WHAT TO DO: Pictures stay out. All the rest of the records must be repeated exactly.

INFORMATION:

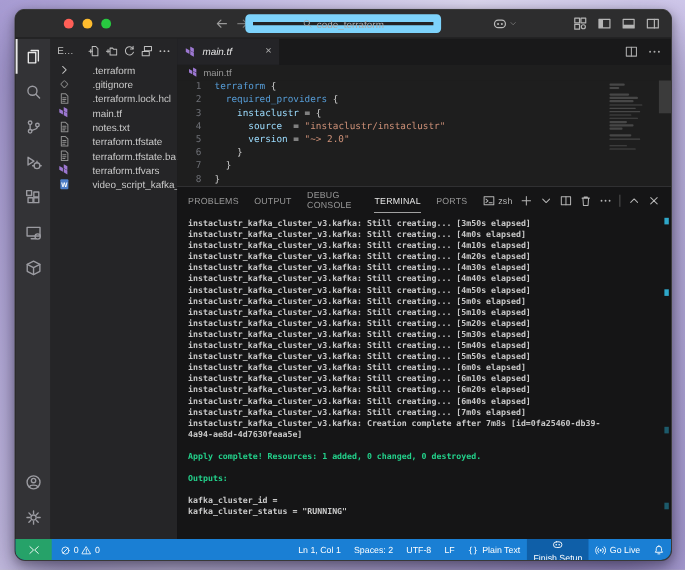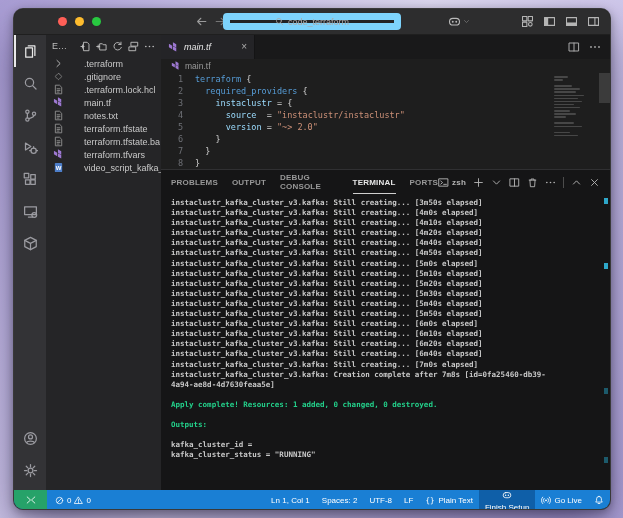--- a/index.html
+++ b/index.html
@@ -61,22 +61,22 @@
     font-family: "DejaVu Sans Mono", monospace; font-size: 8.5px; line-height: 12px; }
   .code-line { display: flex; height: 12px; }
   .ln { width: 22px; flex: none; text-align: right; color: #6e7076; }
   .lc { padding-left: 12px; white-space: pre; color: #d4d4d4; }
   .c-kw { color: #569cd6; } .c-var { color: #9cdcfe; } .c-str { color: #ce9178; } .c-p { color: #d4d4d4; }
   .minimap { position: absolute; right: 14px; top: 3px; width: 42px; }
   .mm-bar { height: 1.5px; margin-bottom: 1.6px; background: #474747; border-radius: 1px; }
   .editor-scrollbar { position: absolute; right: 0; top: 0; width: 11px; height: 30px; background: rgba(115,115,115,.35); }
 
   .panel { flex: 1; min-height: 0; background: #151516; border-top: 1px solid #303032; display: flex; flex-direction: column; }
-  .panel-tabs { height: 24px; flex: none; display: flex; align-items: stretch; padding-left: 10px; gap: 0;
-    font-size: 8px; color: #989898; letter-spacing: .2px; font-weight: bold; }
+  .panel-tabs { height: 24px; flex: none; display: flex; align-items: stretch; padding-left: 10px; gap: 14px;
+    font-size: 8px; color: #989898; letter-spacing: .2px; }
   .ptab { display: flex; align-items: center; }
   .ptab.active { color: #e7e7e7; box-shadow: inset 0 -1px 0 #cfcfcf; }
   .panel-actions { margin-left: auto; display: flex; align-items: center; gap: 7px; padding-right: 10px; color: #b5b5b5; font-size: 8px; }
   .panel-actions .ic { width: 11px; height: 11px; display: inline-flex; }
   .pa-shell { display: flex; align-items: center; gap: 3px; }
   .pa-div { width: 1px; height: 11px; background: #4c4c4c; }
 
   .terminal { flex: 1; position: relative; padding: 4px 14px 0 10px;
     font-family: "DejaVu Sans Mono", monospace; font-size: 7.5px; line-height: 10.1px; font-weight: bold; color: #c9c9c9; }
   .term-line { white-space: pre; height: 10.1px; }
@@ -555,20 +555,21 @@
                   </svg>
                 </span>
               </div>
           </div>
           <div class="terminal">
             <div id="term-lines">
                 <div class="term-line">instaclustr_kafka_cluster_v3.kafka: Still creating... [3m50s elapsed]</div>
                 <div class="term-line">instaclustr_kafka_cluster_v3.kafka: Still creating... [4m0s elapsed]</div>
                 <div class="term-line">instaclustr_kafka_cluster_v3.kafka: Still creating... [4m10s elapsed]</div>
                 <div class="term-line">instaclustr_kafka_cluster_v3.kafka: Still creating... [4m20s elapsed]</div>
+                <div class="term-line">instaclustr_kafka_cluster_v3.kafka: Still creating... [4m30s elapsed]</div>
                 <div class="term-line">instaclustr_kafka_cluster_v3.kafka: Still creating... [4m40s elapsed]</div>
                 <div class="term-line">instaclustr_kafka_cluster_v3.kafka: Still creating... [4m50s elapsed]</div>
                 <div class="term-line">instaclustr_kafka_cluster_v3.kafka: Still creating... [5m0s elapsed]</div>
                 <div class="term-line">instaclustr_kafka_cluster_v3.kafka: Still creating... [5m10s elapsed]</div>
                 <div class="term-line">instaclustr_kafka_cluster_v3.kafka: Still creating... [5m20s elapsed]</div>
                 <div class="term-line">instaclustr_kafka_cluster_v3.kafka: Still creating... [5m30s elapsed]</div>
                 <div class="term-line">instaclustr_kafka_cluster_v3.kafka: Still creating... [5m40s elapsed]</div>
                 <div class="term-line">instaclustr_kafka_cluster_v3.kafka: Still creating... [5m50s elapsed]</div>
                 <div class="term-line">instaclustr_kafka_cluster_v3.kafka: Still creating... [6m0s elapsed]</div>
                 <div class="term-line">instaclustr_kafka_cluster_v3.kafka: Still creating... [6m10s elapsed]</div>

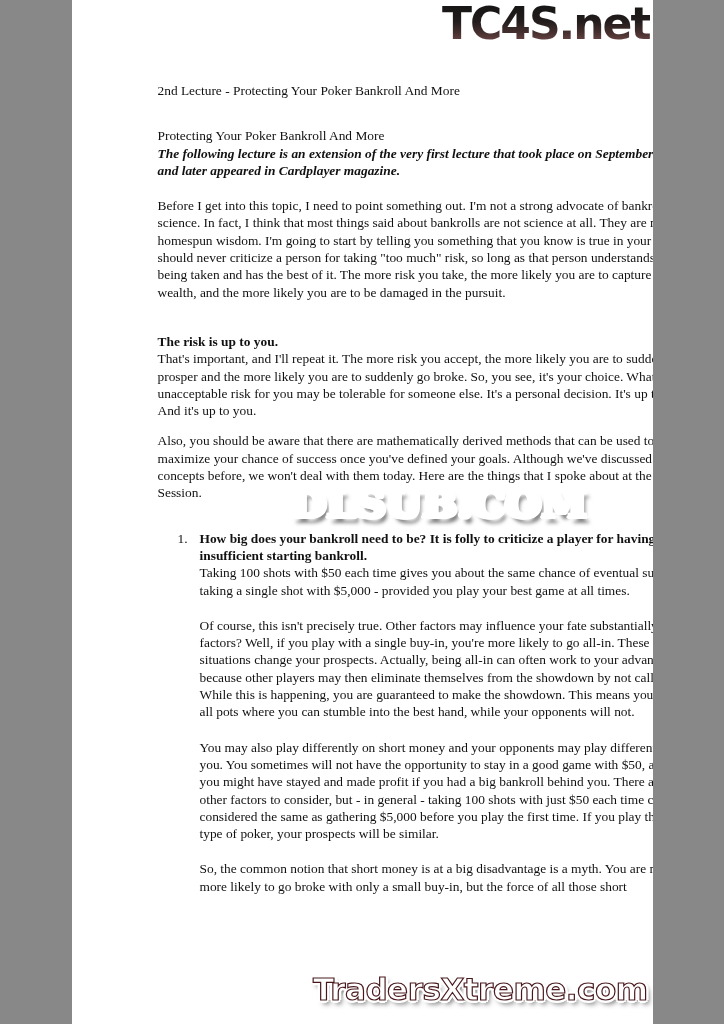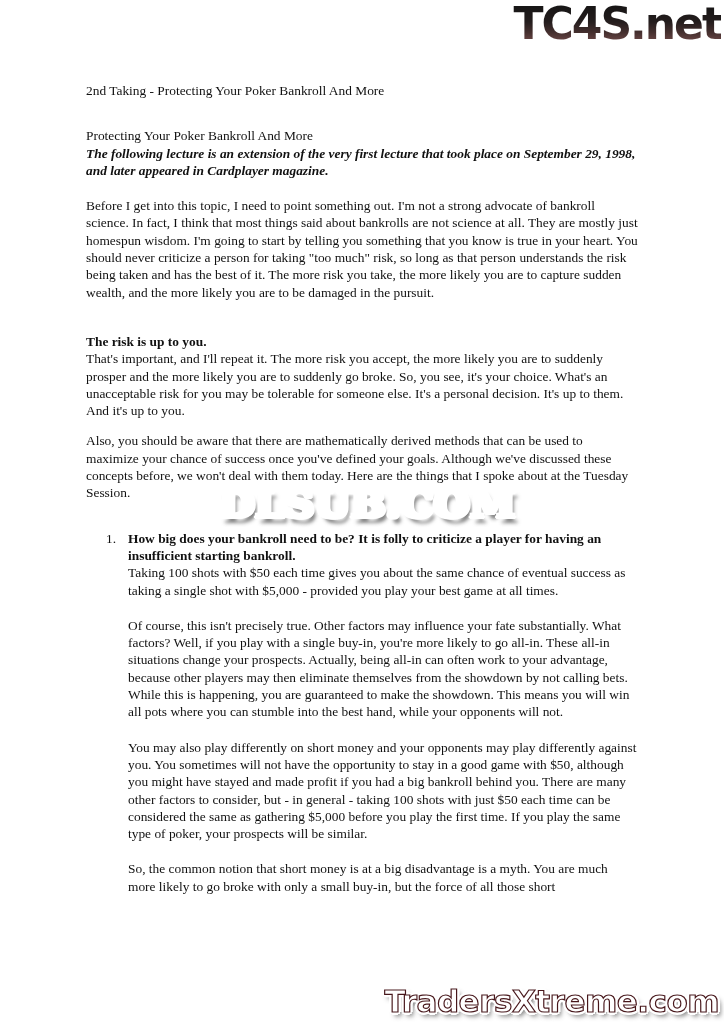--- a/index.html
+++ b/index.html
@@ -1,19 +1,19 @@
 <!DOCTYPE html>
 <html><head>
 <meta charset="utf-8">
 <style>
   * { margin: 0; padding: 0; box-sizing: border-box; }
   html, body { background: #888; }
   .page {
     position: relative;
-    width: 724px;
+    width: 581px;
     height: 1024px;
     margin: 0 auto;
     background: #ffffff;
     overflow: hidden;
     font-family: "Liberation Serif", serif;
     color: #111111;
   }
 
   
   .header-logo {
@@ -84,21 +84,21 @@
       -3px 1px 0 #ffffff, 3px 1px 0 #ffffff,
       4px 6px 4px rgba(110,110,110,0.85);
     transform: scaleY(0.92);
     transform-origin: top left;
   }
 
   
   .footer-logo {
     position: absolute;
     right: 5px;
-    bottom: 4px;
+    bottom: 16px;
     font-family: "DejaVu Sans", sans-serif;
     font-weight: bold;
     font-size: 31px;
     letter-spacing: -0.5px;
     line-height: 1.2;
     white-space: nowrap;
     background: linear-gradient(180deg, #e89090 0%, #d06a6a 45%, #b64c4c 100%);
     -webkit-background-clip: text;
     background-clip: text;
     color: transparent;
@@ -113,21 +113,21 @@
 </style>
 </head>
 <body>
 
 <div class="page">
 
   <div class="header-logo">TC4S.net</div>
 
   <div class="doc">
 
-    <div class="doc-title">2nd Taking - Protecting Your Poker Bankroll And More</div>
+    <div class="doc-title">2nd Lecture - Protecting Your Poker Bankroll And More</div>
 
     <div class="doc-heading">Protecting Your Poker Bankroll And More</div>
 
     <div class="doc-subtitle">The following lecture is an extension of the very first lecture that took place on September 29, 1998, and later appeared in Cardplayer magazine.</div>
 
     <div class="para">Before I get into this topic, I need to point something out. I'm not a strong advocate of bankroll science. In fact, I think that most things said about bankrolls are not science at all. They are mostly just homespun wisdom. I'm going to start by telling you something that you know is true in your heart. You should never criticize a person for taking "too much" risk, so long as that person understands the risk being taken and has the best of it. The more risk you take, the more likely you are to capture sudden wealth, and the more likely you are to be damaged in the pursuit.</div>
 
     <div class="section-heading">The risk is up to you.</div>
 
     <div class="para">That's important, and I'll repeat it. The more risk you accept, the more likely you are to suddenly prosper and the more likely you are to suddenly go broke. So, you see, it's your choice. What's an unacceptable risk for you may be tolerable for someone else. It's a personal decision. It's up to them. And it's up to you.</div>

EXERCISE RESPONSE:
--- a/index.html
+++ b/index.html
@@ -61,22 +61,22 @@
     font-family: "DejaVu Sans Mono", monospace; font-size: 8.5px; line-height: 12px; }
   .code-line { display: flex; height: 12px; }
   .ln { width: 22px; flex: none; text-align: right; color: #6e7076; }
   .lc { padding-left: 12px; white-space: pre; color: #d4d4d4; }
   .c-kw { color: #569cd6; } .c-var { color: #9cdcfe; } .c-str { color: #ce9178; } .c-p { color: #d4d4d4; }
   .minimap { position: absolute; right: 14px; top: 3px; width: 42px; }
   .mm-bar { height: 1.5px; margin-bottom: 1.6px; background: #474747; border-radius: 1px; }
   .editor-scrollbar { position: absolute; right: 0; top: 0; width: 11px; height: 30px; background: rgba(115,115,115,.35); }
 
   .panel { flex: 1; min-height: 0; background: #151516; border-top: 1px solid #303032; display: flex; flex-direction: column; }
-  .panel-tabs { height: 24px; flex: none; display: flex; align-items: stretch; padding-left: 10px; gap: 0;
-    font-size: 8px; color: #989898; letter-spacing: .2px; font-weight: bold; }
+  .panel-tabs { height: 24px; flex: none; display: flex; align-items: stretch; padding-left: 10px; gap: 14px;
+    font-size: 8px; color: #989898; letter-spacing: .2px; }
   .ptab { display: flex; align-items: center; }
   .ptab.active { color: #e7e7e7; box-shadow: inset 0 -1px 0 #cfcfcf; }
   .panel-actions { margin-left: auto; display: flex; align-items: center; gap: 7px; padding-right: 10px; color: #b5b5b5; font-size: 8px; }
   .panel-actions .ic { width: 11px; height: 11px; display: inline-flex; }
   .pa-shell { display: flex; align-items: center; gap: 3px; }
   .pa-div { width: 1px; height: 11px; background: #4c4c4c; }
 
   .terminal { flex: 1; position: relative; padding: 4px 14px 0 10px;
     font-family: "DejaVu Sans Mono", monospace; font-size: 7.5px; line-height: 10.1px; font-weight: bold; color: #c9c9c9; }
   .term-line { white-space: pre; height: 10.1px; }
@@ -555,20 +555,21 @@
                   </svg>
                 </span>
               </div>
           </div>
           <div class="terminal">
             <div id="term-lines">
                 <div class="term-line">instaclustr_kafka_cluster_v3.kafka: Still creating... [3m50s elapsed]</div>
                 <div class="term-line">instaclustr_kafka_cluster_v3.kafka: Still creating... [4m0s elapsed]</div>
                 <div class="term-line">instaclustr_kafka_cluster_v3.kafka: Still creating... [4m10s elapsed]</div>
                 <div class="term-line">instaclustr_kafka_cluster_v3.kafka: Still creating... [4m20s elapsed]</div>
+                <div class="term-line">instaclustr_kafka_cluster_v3.kafka: Still creating... [4m30s elapsed]</div>
                 <div class="term-line">instaclustr_kafka_cluster_v3.kafka: Still creating... [4m40s elapsed]</div>
                 <div class="term-line">instaclustr_kafka_cluster_v3.kafka: Still creating... [4m50s elapsed]</div>
                 <div class="term-line">instaclustr_kafka_cluster_v3.kafka: Still creating... [5m0s elapsed]</div>
                 <div class="term-line">instaclustr_kafka_cluster_v3.kafka: Still creating... [5m10s elapsed]</div>
                 <div class="term-line">instaclustr_kafka_cluster_v3.kafka: Still creating... [5m20s elapsed]</div>
                 <div class="term-line">instaclustr_kafka_cluster_v3.kafka: Still creating... [5m30s elapsed]</div>
                 <div class="term-line">instaclustr_kafka_cluster_v3.kafka: Still creating... [5m40s elapsed]</div>
                 <div class="term-line">instaclustr_kafka_cluster_v3.kafka: Still creating... [5m50s elapsed]</div>
                 <div class="term-line">instaclustr_kafka_cluster_v3.kafka: Still creating... [6m0s elapsed]</div>
                 <div class="term-line">instaclustr_kafka_cluster_v3.kafka: Still creating... [6m10s elapsed]</div>

--- a/index.html
+++ b/index.html
@@ -1,19 +1,19 @@
 <!DOCTYPE html>
 <html><head>
 <meta charset="utf-8">
 <style>
   * { margin: 0; padding: 0; box-sizing: border-box; }
   html, body { background: #888; }
   .page {
     position: relative;
-    width: 724px;
+    width: 581px;
     height: 1024px;
     margin: 0 auto;
     background: #ffffff;
     overflow: hidden;
     font-family: "Liberation Serif", serif;
     color: #111111;
   }
 
   
   .header-logo {
@@ -84,21 +84,21 @@
       -3px 1px 0 #ffffff, 3px 1px 0 #ffffff,
       4px 6px 4px rgba(110,110,110,0.85);
     transform: scaleY(0.92);
     transform-origin: top left;
   }
 
   
   .footer-logo {
     position: absolute;
     right: 5px;
-    bottom: 4px;
+    bottom: 16px;
     font-family: "DejaVu Sans", sans-serif;
     font-weight: bold;
     font-size: 31px;
     letter-spacing: -0.5px;
     line-height: 1.2;
     white-space: nowrap;
     background: linear-gradient(180deg, #e89090 0%, #d06a6a 45%, #b64c4c 100%);
     -webkit-background-clip: text;
     background-clip: text;
     color: transparent;
@@ -113,21 +113,21 @@
 </style>
 </head>
 <body>
 
 <div class="page">
 
   <div class="header-logo">TC4S.net</div>
 
   <div class="doc">
 
-    <div class="doc-title">2nd Taking - Protecting Your Poker Bankroll And More</div>
+    <div class="doc-title">2nd Lecture - Protecting Your Poker Bankroll And More</div>
 
     <div class="doc-heading">Protecting Your Poker Bankroll And More</div>
 
     <div class="doc-subtitle">The following lecture is an extension of the very first lecture that took place on September 29, 1998, and later appeared in Cardplayer magazine.</div>
 
     <div class="para">Before I get into this topic, I need to point something out. I'm not a strong advocate of bankroll science. In fact, I think that most things said about bankrolls are not science at all. They are mostly just homespun wisdom. I'm going to start by telling you something that you know is true in your heart. You should never criticize a person for taking "too much" risk, so long as that person understands the risk being taken and has the best of it. The more risk you take, the more likely you are to capture sudden wealth, and the more likely you are to be damaged in the pursuit.</div>
 
     <div class="section-heading">The risk is up to you.</div>
 
     <div class="para">That's important, and I'll repeat it. The more risk you accept, the more likely you are to suddenly prosper and the more likely you are to suddenly go broke. So, you see, it's your choice. What's an unacceptable risk for you may be tolerable for someone else. It's a personal decision. It's up to them. And it's up to you.</div>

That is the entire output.